Finding point $P(a,b)$ on parabola $x=4y^2$ whose distance from the point $Q(0,33)$ is minimum and also find that minimum distance

What I try : Let coordinate of point $P$ be $(4b^2,b)$ because point $P(a,b)$ lies on $x=4y^2$

So we have $\displaystyle PQ=\sqrt{(4b^2)^2+(b-33)^2}\geq \frac{1}{\sqrt{2}}\bigg(4b^2+b-33\bigg)=\frac{4}{\sqrt{2}}\bigg[\bigg(b+\frac{1}{8}\bigg)^2-\frac{527}{64}\bigg]\geq -\frac{527}{4\sqrt{2}}$

i.e minimum occur when $\displaystyle b=-\frac{1}{8}$

But i did not understand why minimum value is negative.

Please have a look on that problem, Thanks

Note : Above we have used Inequality

$$\frac{a^2+b^2}{2}\geq \bigg(\frac{a+b}{2}\bigg)^2$$

Answer 1

The value of $b$ is the same if we are searching the minimum of $$P(b)=16b^4+b^2-66b+1089$$

The derivaitive, respect to $b$ is $$P'(b)=64b^3+2b-66$$ And the derivative of this is $$192b^2+2$$ which has no zeros and it is positive, meaning that $P'$ has only one root, and it is not zero, and that $P$ is convex everywhere.
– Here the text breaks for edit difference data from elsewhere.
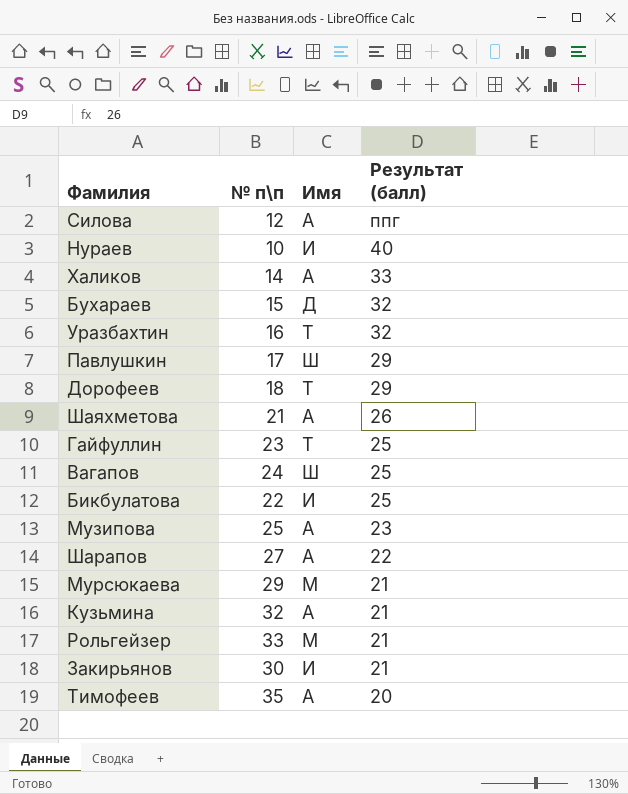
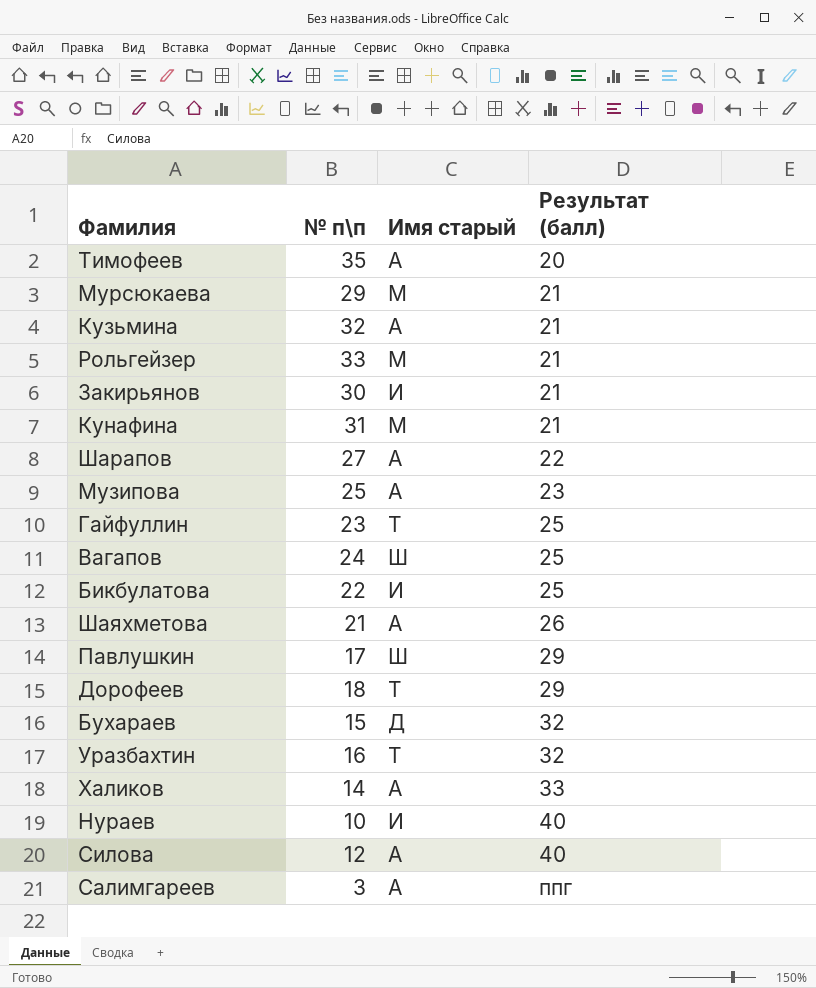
row order: Результат (балл) descending -> Результат (балл) ascending
column name: Имя -> Имя старый
row Кунафина: none -> 31 | М | 21
Силова | Результат (балл): ппг -> 40
row Салимгареев: none -> 3 | А | ппг

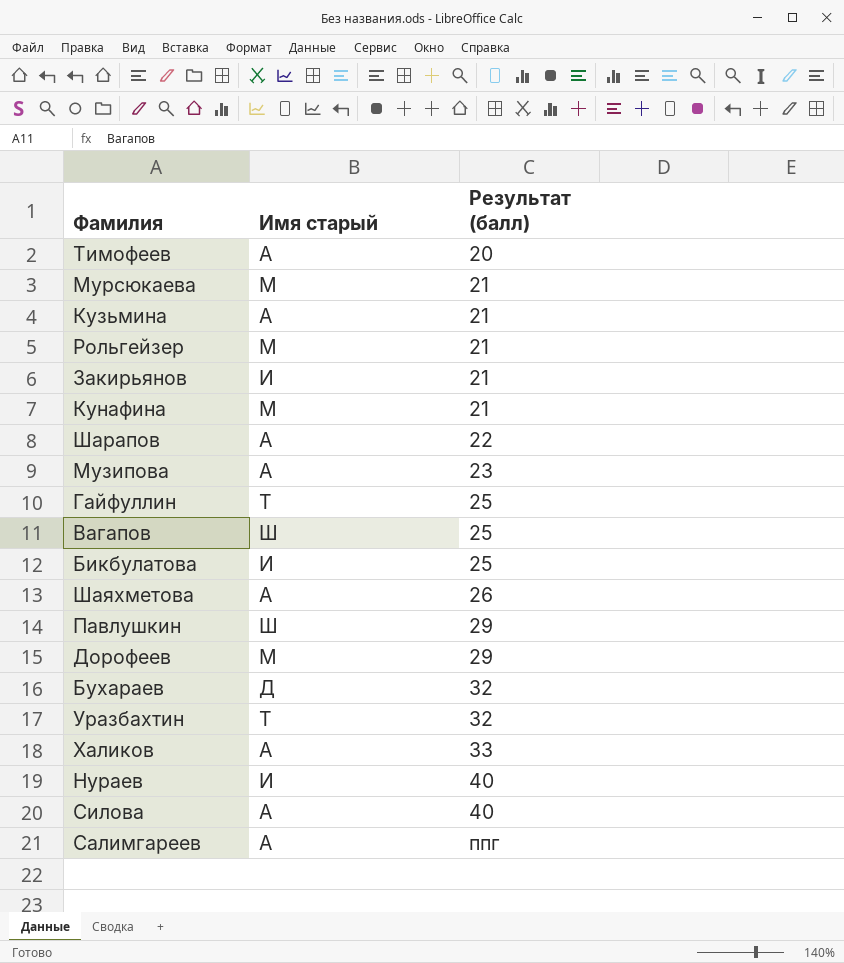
column № п\п | position: 2 -> none
Дорофеев | Имя старый: Т -> М

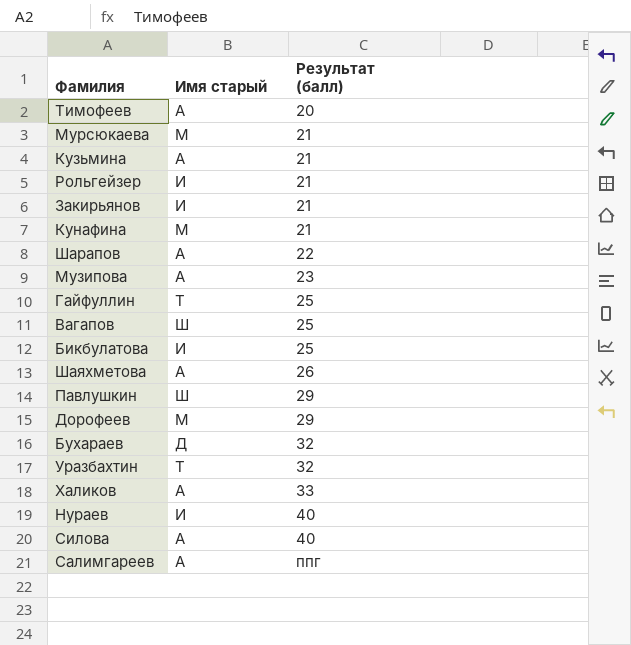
Рольгейзер | Имя старый: М -> И

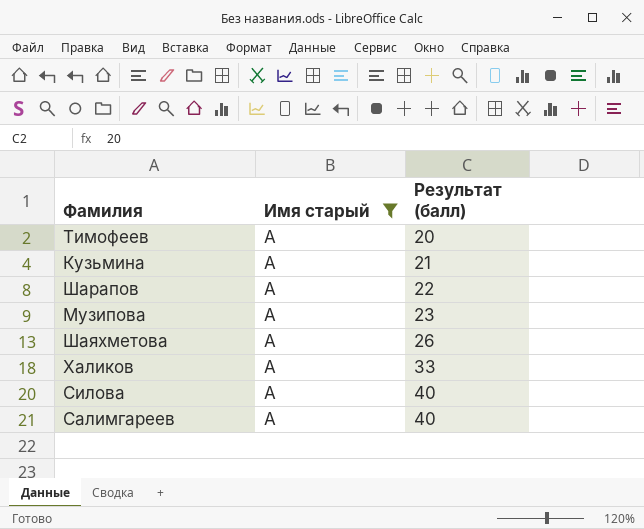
filter: none -> Имя старый = А
Салимгареев | Результат (балл): ппг -> 40

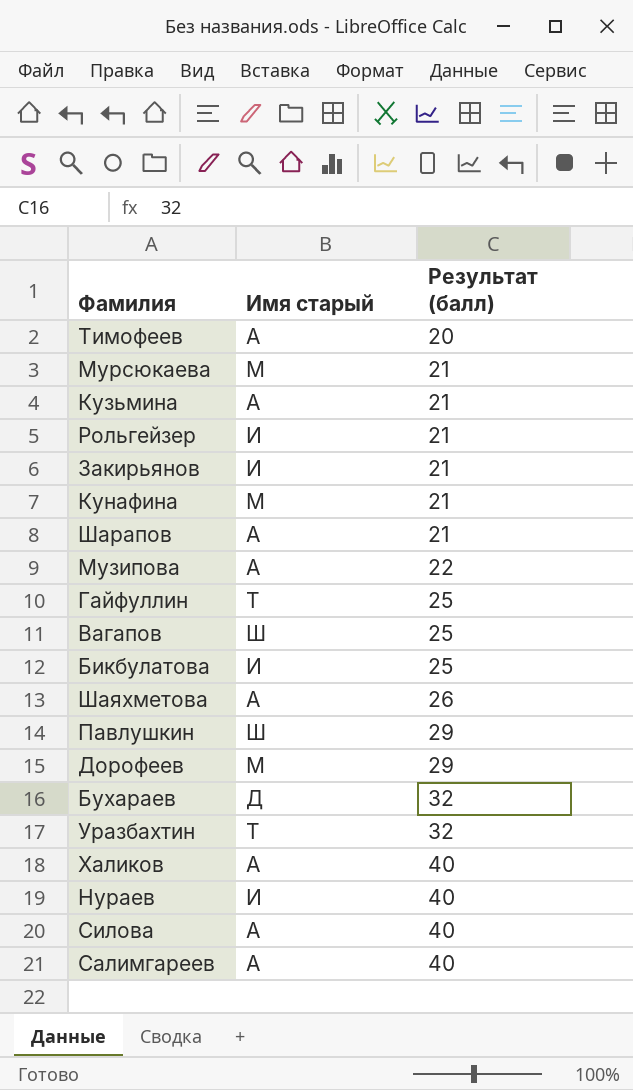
filter: Имя старый = А -> none
Шарапов | Результат (балл): 22 -> 21
Музипова | Результат (балл): 23 -> 22
Халиков | Результат (балл): 33 -> 40

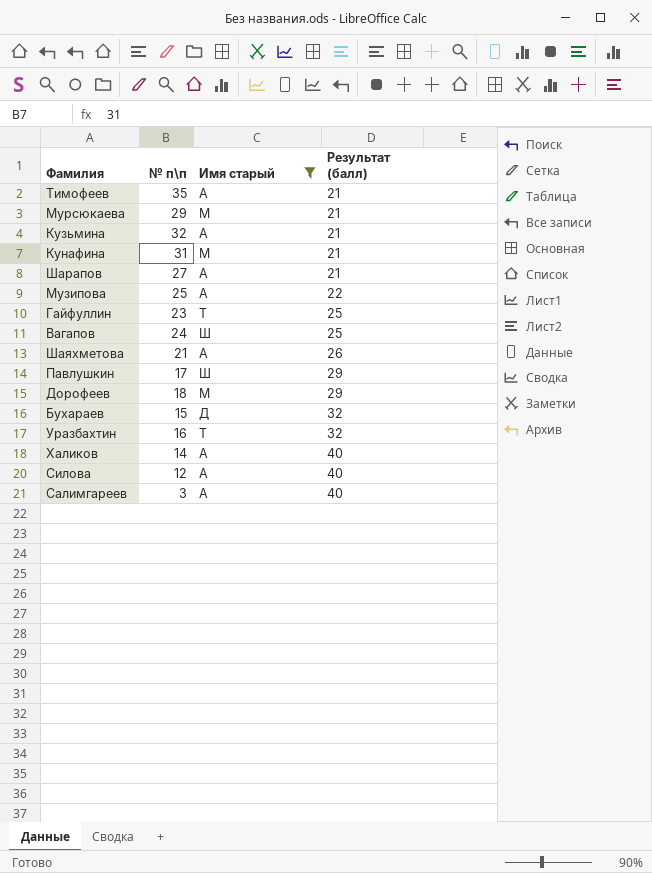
filter: none -> Имя старый != И
column № п\п | position: none -> 2
Тимофеев | Результат (балл): 20 -> 21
So $P(b)$ has only one minimum.

Since $P'(1)=0$, the minimum of $P$ is $P(1)=1040$.

Answer 2

Hint: We can directly look at when $|PQ|^2$ is minimised, using univariate calculus or: $$(4b^2)^2+(b-33)^2=(b-1)^2(16b^2+32b+49)+1040$$

Answer 3

Finding point $P(a,b)$ on parabola $x=4y^2$ whose distance from the point $Q(0,33)$ is minimum and also find that minimum distance

Let us find $b$ such that the slope of the line passing through $(4b^2,b)$ and $(0,33)$ is equal to the slope of the normal at $(4b^2,b)$.

From $x=4y^2$, we get $1=8yy'$. So, the slope of the normal at $(4b^2,b)$ is given by $-8b$.

So, we have $\frac{b-33}{4b^2-0}=-8b$, i.e. $32b^3+b-33=0$ which can be written as $(b-1)\underbrace{(32b^2+32b+33)}_{\text{positive}}=0$. So, we get $b=1$.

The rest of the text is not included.